[RECORDS FOR THE TASK]
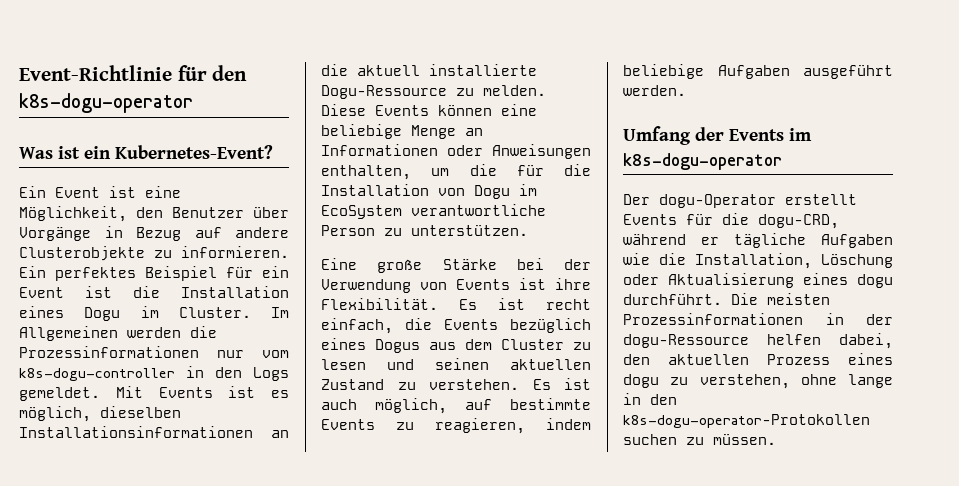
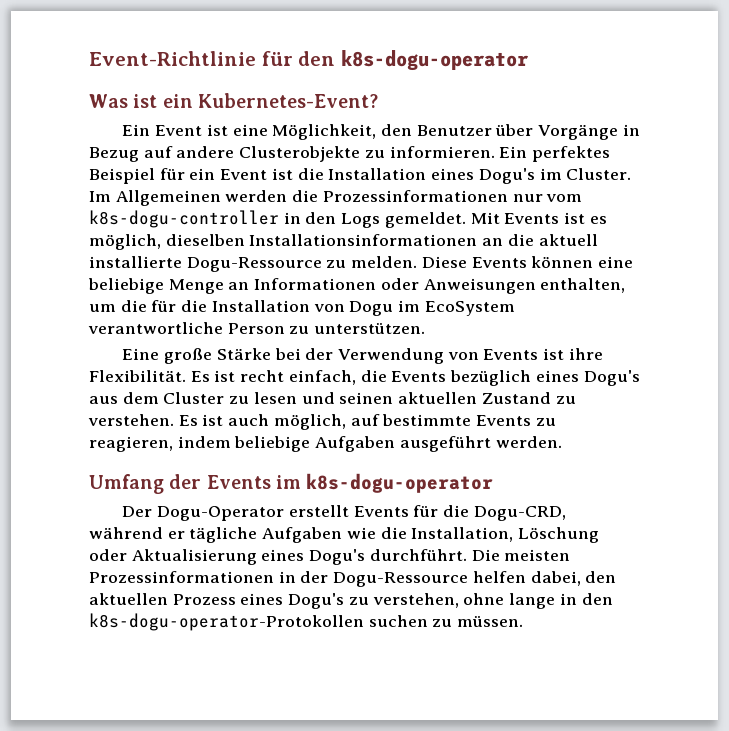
[84,307,121,321] Dogu -> [478,168,535,184] Dogu's
[375,339,420,353] Dogus -> [583,370,640,386] Dogu's
[659,194,776,208] dogu-Operator -> [157,506,285,521] Dogu-Operator
[758,214,839,229] dogu-CRD, -> [473,506,566,521] Dogu-CRD,
[857,274,893,288] dogu -> [309,549,366,565] Dogu's
[623,334,749,348] dogu-Ressource -> [333,572,469,587] Dogu-Ressource
[623,374,659,388] dogu -> [288,593,345,609] Dogu's

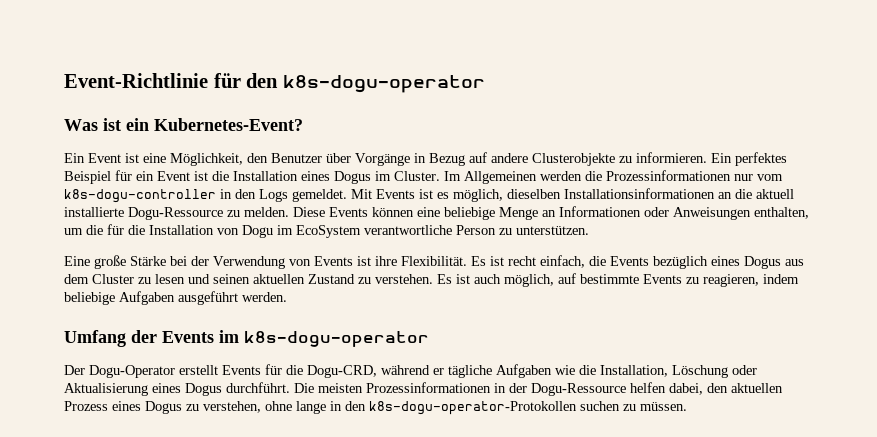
[478,168,535,184] Dogu's -> [334,171,371,184] Dogus
[583,370,640,386] Dogu's -> [744,256,781,269] Dogus
[309,549,366,565] Dogu's -> [185,383,222,396] Dogus
[288,593,345,609] Dogu's -> [145,401,182,414] Dogus

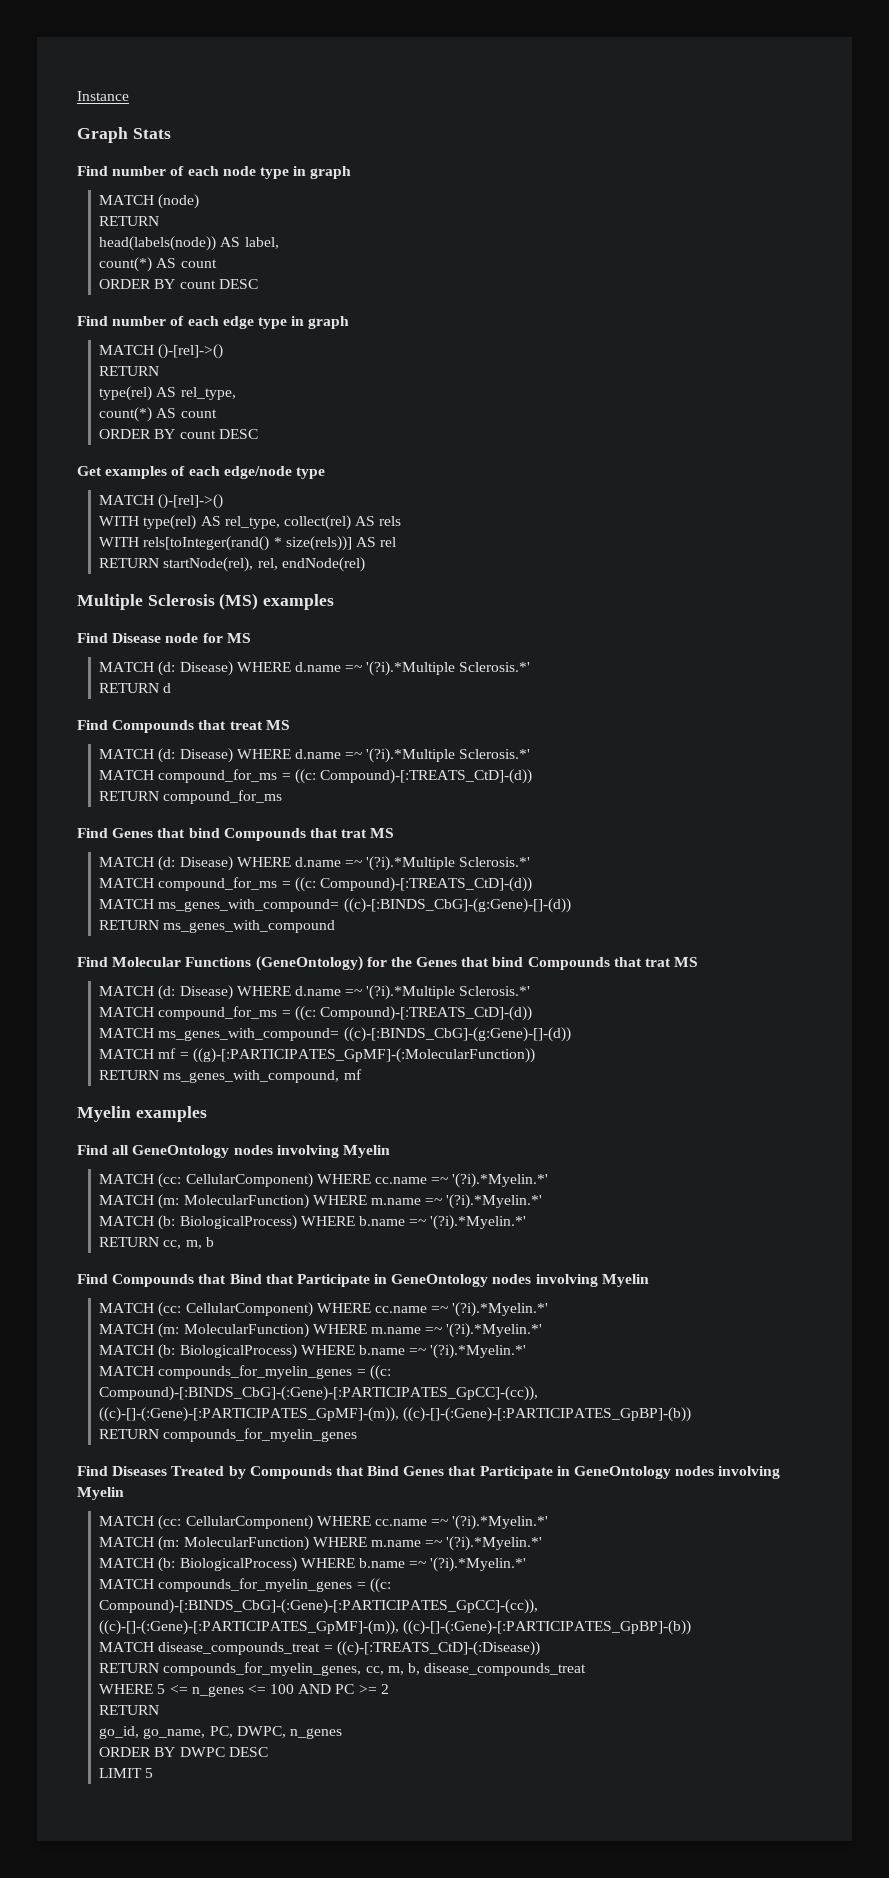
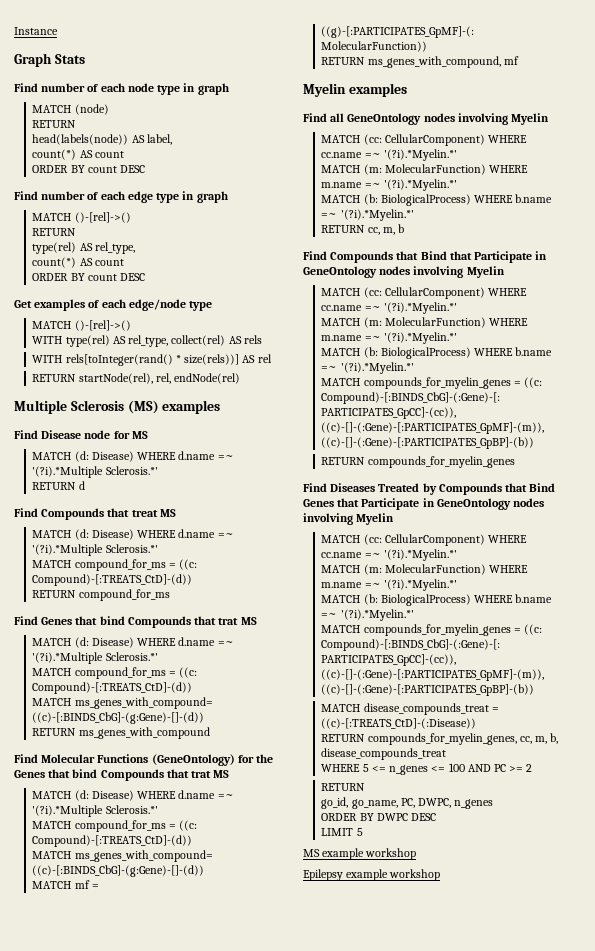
(154, 1773) none -> [303,848,417,860] [303,869,441,881] // MS example workshop // Epilepsy example workshop

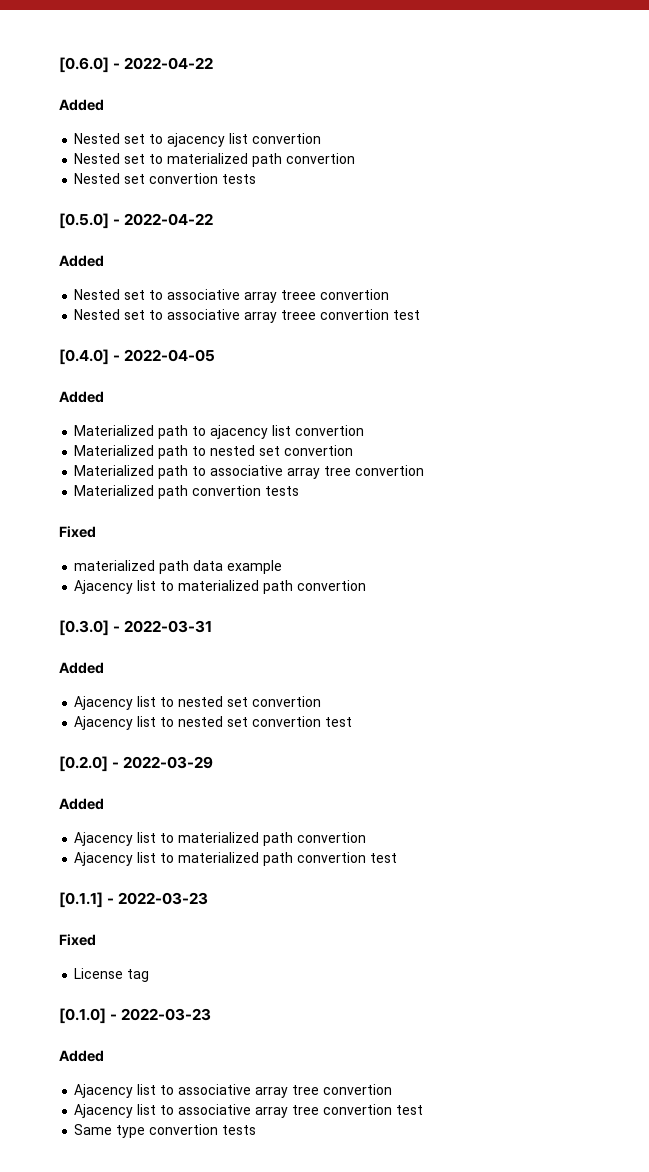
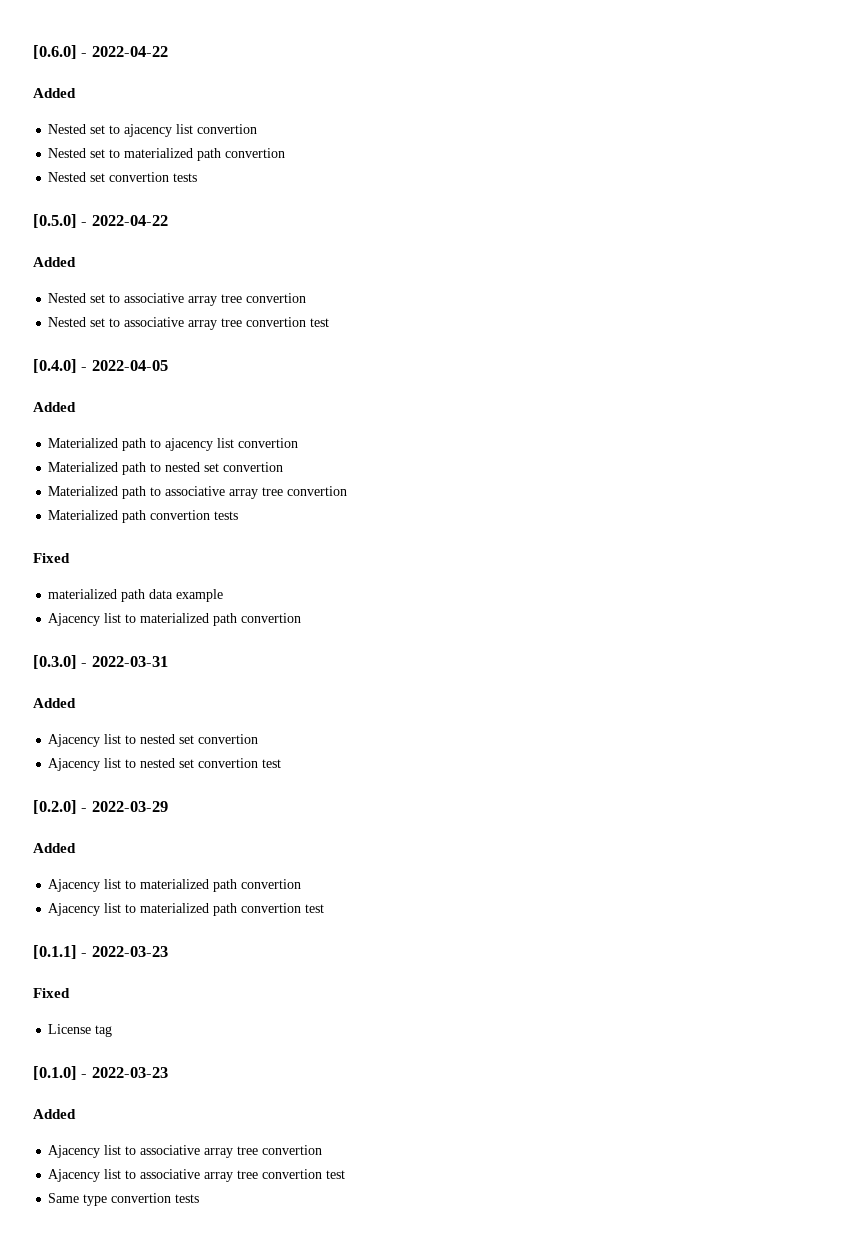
[281,290,317,300] treee -> [221,294,243,303] tree
[281,310,317,320] treee -> [221,318,243,327] tree

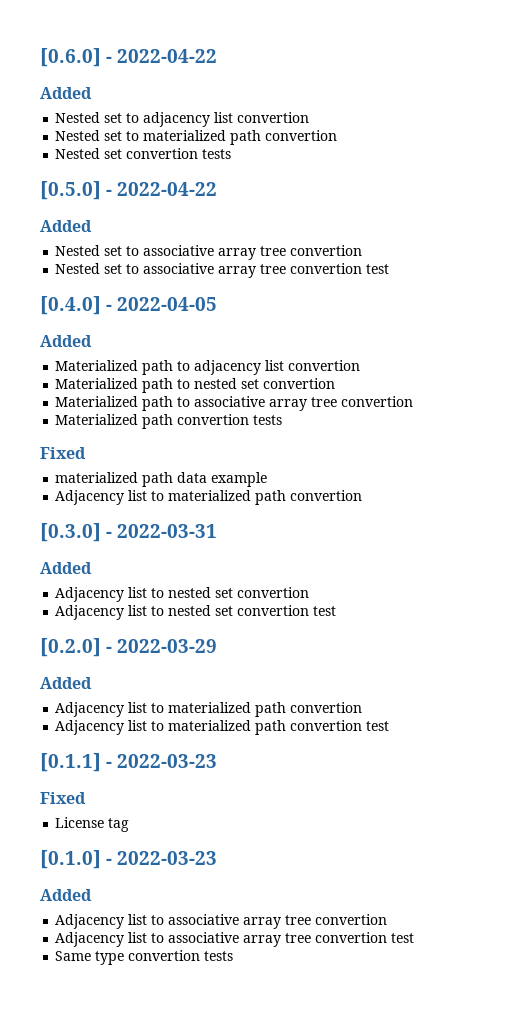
[124,124,173,137] ajacency -> [143,112,211,127] adjacency
[165,438,214,451] ajacency -> [194,360,262,375] adjacency
[48,613,101,626] Ajacency -> [55,490,125,505] Adjacency
[48,734,101,747] Ajacency -> [55,587,125,602] Adjacency
[48,758,101,771] Ajacency -> [55,605,125,620] Adjacency
[48,879,302,892] [48,903,101,916] Ajacency list to materialized path convertion // Ajacency -> [55,702,363,717] [55,720,125,735] Adjacency list to materialized path convertion // Adjacency
[48,1145,101,1158] Ajacency -> [55,914,125,929] Adjacency
[48,1169,101,1182] Ajacency -> [55,932,125,947] Adjacency

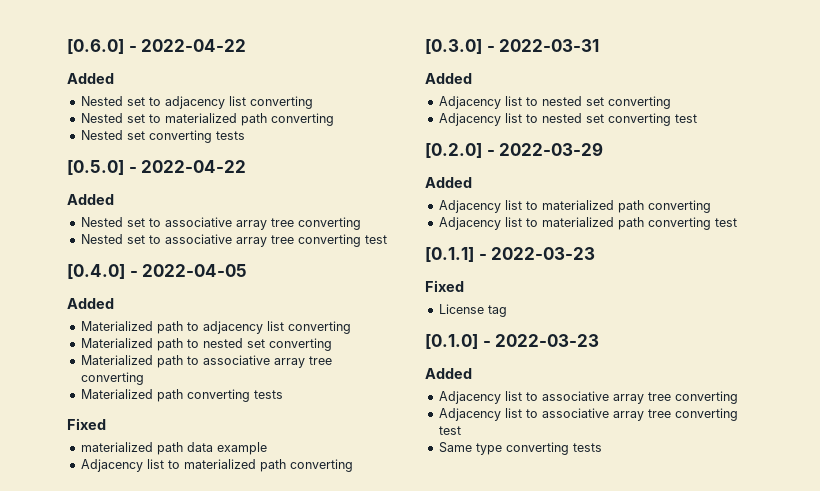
[237,112,310,123] convertion -> [249,96,313,109] converting
[265,130,338,141] [55,148,199,159] convertion // Nested set convertion -> [270,113,334,126] [80,130,212,143] converting // Nested set converting
[290,245,363,256] [55,263,363,278] convertion // Nested set to associative array tree convertion -> [297,217,361,230] [80,234,361,247] converting // Nested set to associative array tree converting
[288,360,361,371] convertion -> [287,321,351,334] converting
[263,378,336,389] convertion -> [268,338,332,351] converting
[341,396,414,407] [55,414,250,429] convertion // Materialized path convertion -> [80,372,144,385] [80,389,250,402] converting // Materialized path converting
[290,490,363,501] convertion -> [289,459,353,472] converting
[237,587,310,598] [55,605,310,620] convertion // Adjacency list to nested set convertion -> [607,96,671,109] [438,113,671,126] converting // Adjacency list to nested set converting
[290,702,363,713] [55,720,363,735] convertion // Adjacency list to materialized path convertion -> [647,200,711,213] [438,217,711,230] converting // Adjacency list to materialized path converting
[315,914,388,925] [55,932,388,947] convertion // Adjacency list to associative array tree convertion -> [674,391,738,404] [438,408,738,421] converting // Adjacency list to associative array tree converting
[128,950,201,961] convertion -> [505,442,569,455] converting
[/RECORDS FOR THE TASK]
● **PROMPT**
Your task is to transcribe, with no changes, only the lines of the listing above that lie between the line holding "[478,168,535,184] Dogu's ->" and the line holding "[288,593,345,609] Dogu's ->", inclusive.

● **TASK OUTPUT**
[478,168,535,184] Dogu's -> [334,171,371,184] Dogus
[583,370,640,386] Dogu's -> [744,256,781,269] Dogus
[309,549,366,565] Dogu's -> [185,383,222,396] Dogus
[288,593,345,609] Dogu's -> [145,401,182,414] Dogus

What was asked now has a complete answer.